*TASK BRIEF*: The entries must be repeated verbatim, and their images left out.

*SUPPLIED DATA*:
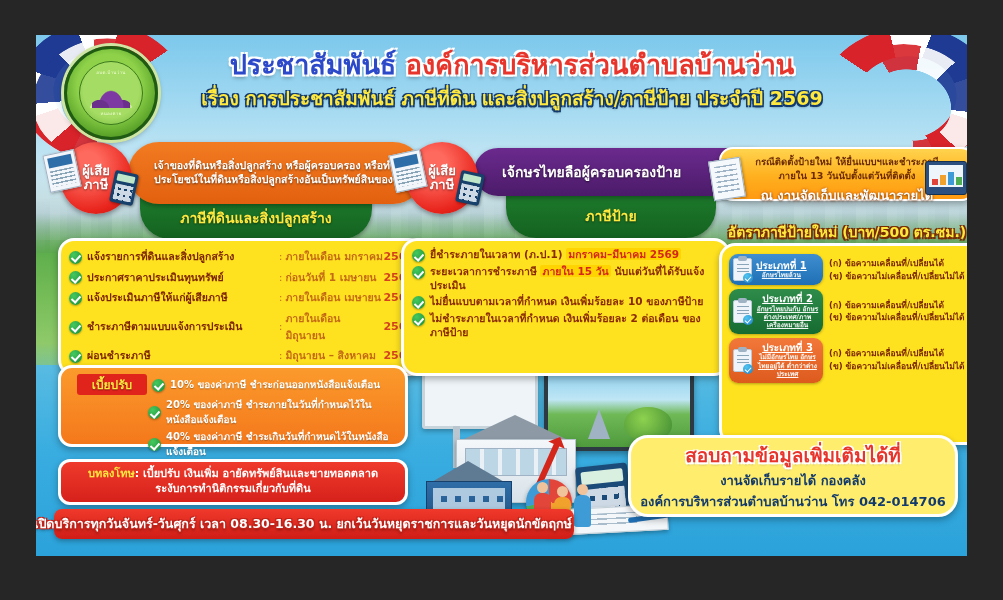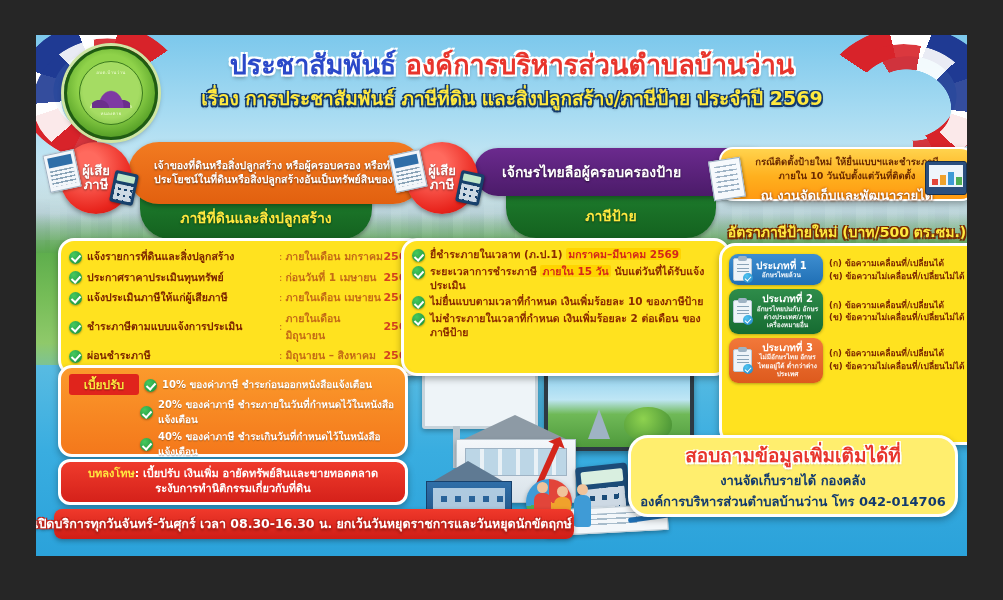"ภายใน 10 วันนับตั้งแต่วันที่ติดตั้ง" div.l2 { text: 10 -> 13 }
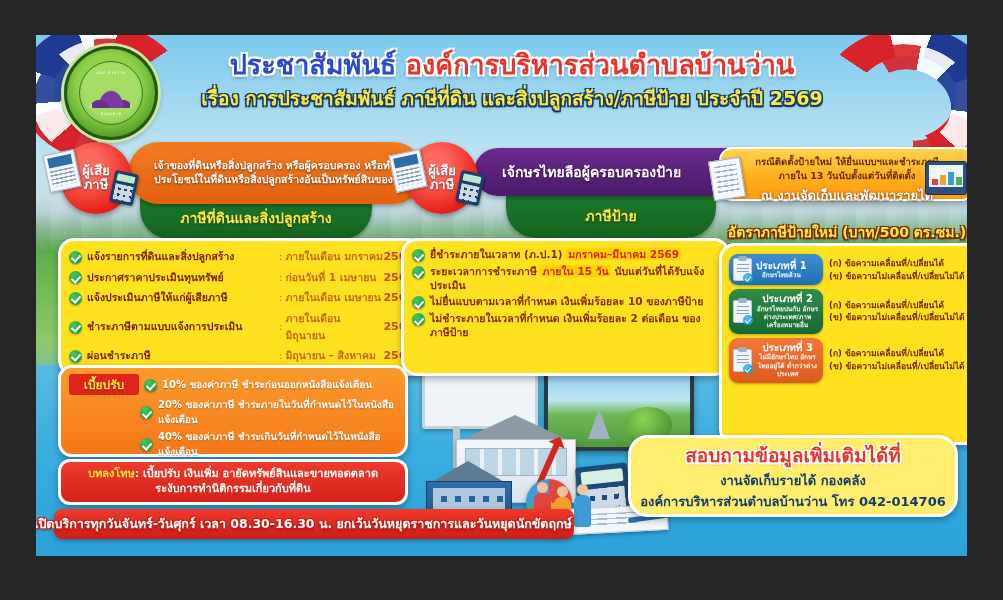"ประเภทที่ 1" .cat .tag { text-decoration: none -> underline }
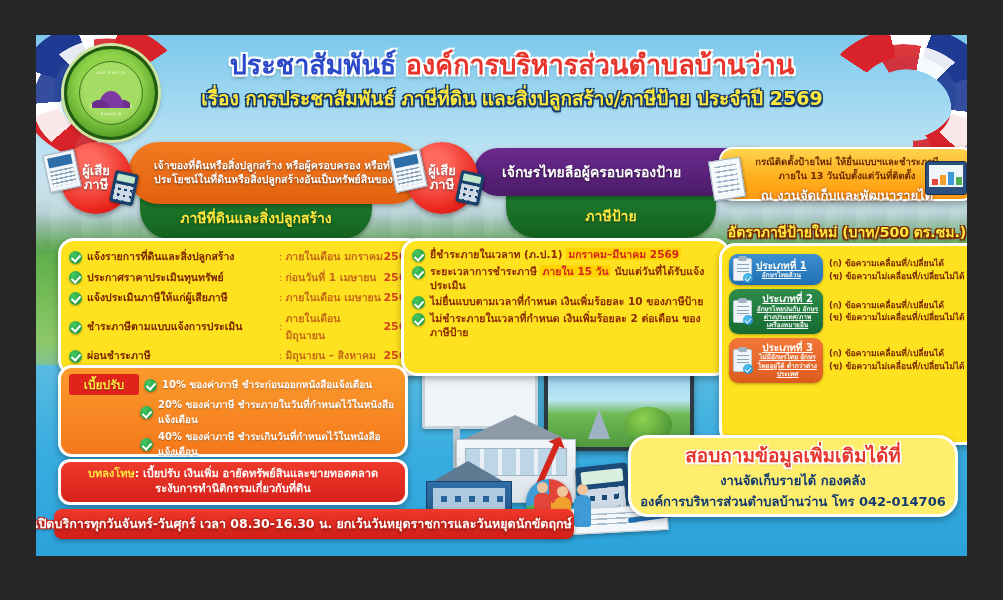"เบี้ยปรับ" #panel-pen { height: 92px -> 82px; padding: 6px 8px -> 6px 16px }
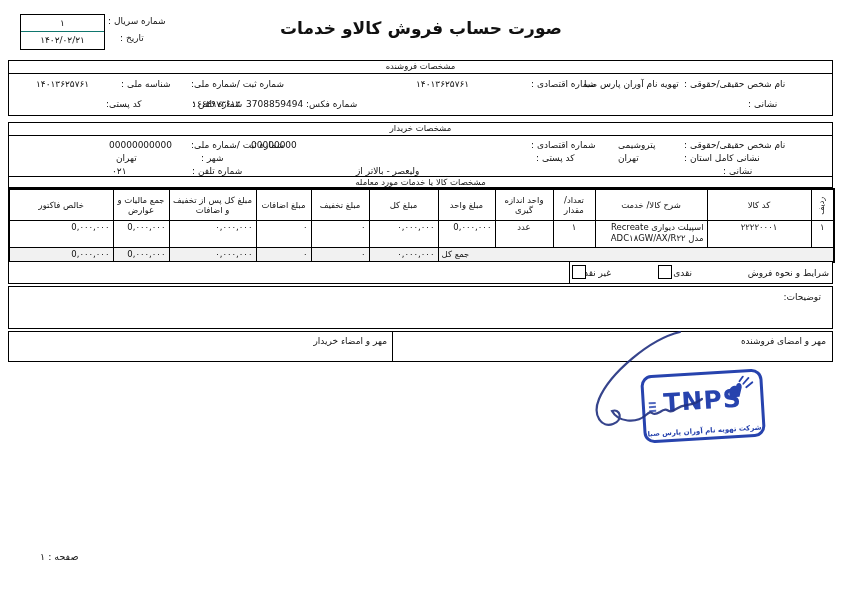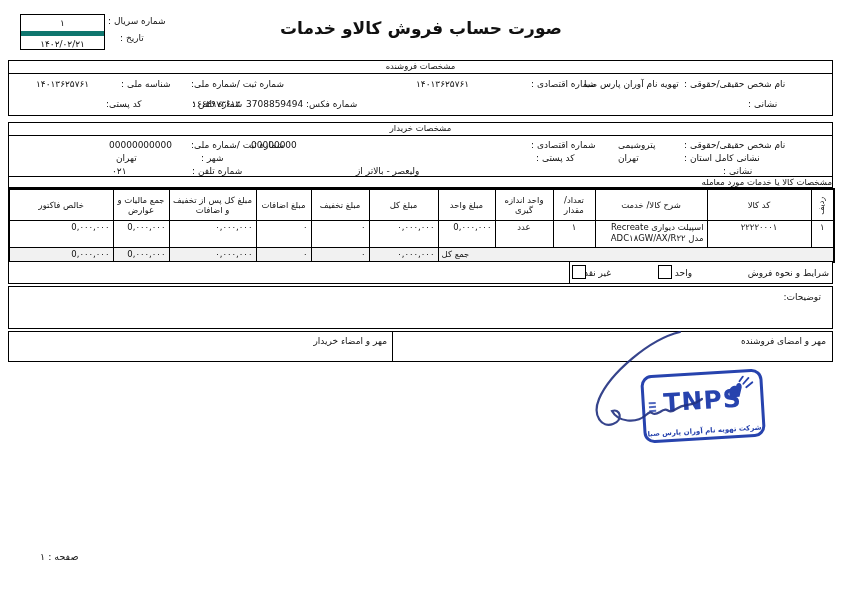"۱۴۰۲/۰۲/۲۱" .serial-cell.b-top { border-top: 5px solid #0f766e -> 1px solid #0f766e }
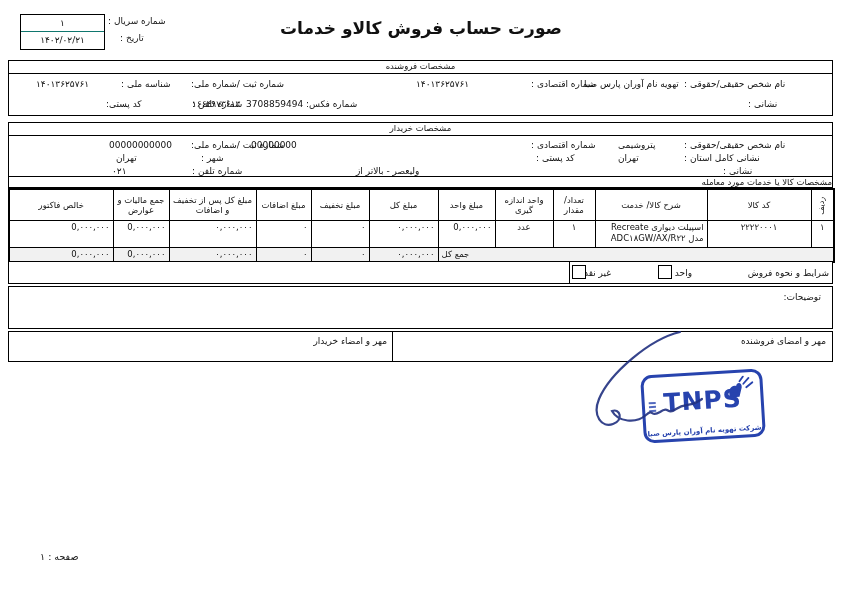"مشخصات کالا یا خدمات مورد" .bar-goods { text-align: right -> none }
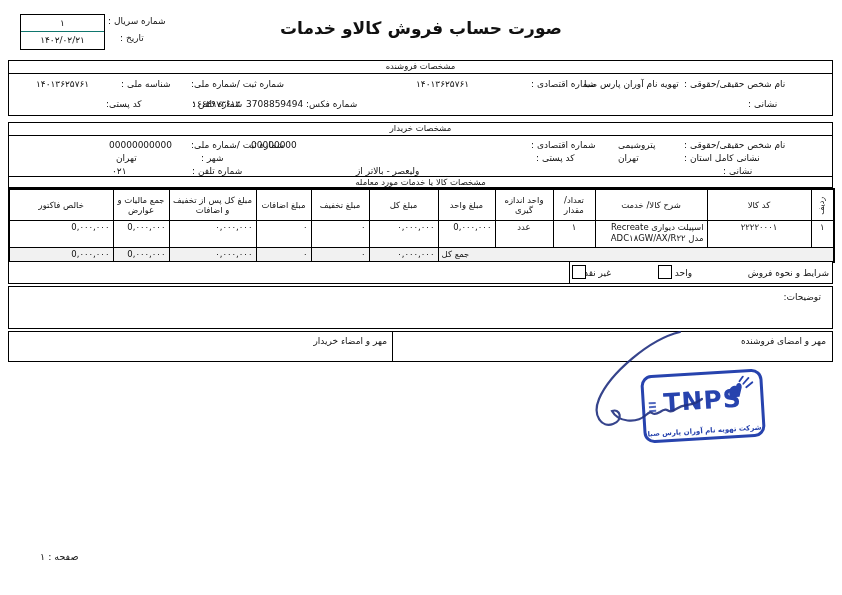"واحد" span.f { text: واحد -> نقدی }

*EXPECTED ANSWER*:
"ภายใน 10 วันนับตั้งแต่วันที่ติดตั้ง" div.l2 { text: 10 -> 13 }
"ประเภทที่ 1" .cat .tag { text-decoration: none -> underline }
"เบี้ยปรับ" #panel-pen { height: 92px -> 82px; padding: 6px 8px -> 6px 16px }
"۱۴۰۲/۰۲/۲۱" .serial-cell.b-top { border-top: 5px solid #0f766e -> 1px solid #0f766e }
"مشخصات کالا یا خدمات مورد" .bar-goods { text-align: right -> none }
"واحد" span.f { text: واحد -> نقدی }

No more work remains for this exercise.